The following steps were taken to isolate the genetic contribution to nestling spottiness. Although extra-pair paternity is very low in our population [75], in the present study we verified that the social parents of each offspring were the biological parents using six genetic markers (Ta204, Ta206, Ta216, Ta310, Ta413, and Ta414) [76]. In addition, to control for the potential impact that rearing conditions might have on the measured phenotypes, we performed a cross-fostering experiment at hatching by swapping half of the hatchlings between pairs of nests, thereby allocating genotypes randomly among rearing environments.

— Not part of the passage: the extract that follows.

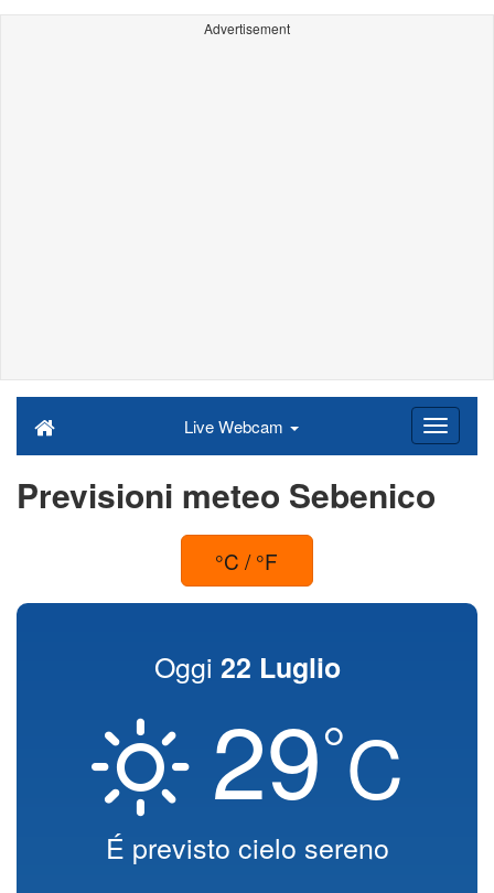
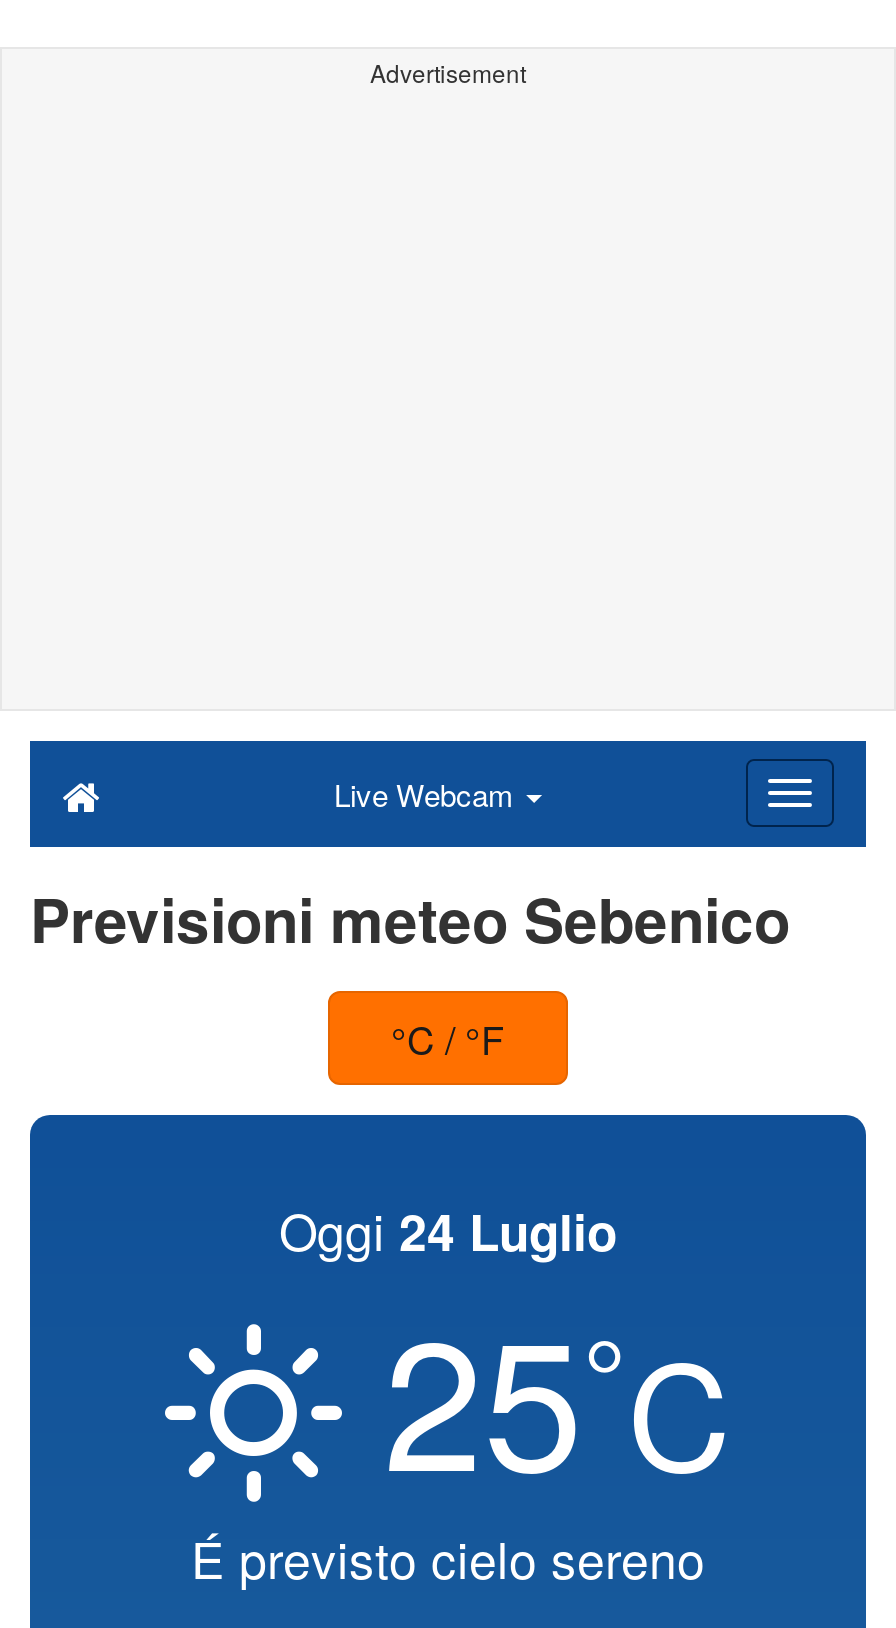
[154,646,340,687] Oggi 22 Luglio -> [279,1193,617,1267] Oggi 24 Luglio
[211,686,403,828] 29°C -> [383,1265,731,1523] 25°C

Feather eumelanin spotting and PCSK2 expression

We measured PCSK2 expression using standard methods (see Additional file 1) in 75 cross-fostered nestlings from 26 families. PCSK2 expression was measured in 61 of the 66 individuals for which we assessed sleep.

Abbreviations

ACTH: Adrenocorticotropic hormone; α-MSH: α-melanocyte-stimulating hormone; CLIP: Corticotropin-like intermediate lobe peptide; EEG: Electroencephalogram; HPA: Hypothalamic-pituitary-adrenal; HPT: Hypothalamic-pituitary-thyroid; icv: intracerebralventricularly; MCR1: Melanocortin 1 receptor; MC1R: Gene encoding MCR1; non-REM: non-rapid eye movement; PCSK2: Proprotein convertase subtilisin/kexin type 2; PCSK2: Gene encoding PCSK2; REM: Rapid eye movement.

Competing interests

The authors declare that they have no competing interests.

Authors’ contributions

AR, A-LD, MFS, and NCR designed the study. MFS collected and NCR scored the neurophysiological data. A-LD quantified gene expression. AR performed the statistical analyses. IH collected biometric data from the owls. ALV developed and provided Neurologger2s and contributed to the figures. AR, A-LD, MFS, and NCR wrote the paper. A-LD and MFS contributed equally, as did AR and NCR. All authors discussed the results and commented on the manuscript. All authors read and approved the final manuscript.

Acknowledgements

The research was supported by the Max Planck Society and the Swiss National Science Foundation. We thank Paul Béziers, Simon Krenger, Hannes Richter, and Céline Simon for their assistance, and Dolores Martinez-Gonzalez for comments on the manuscript.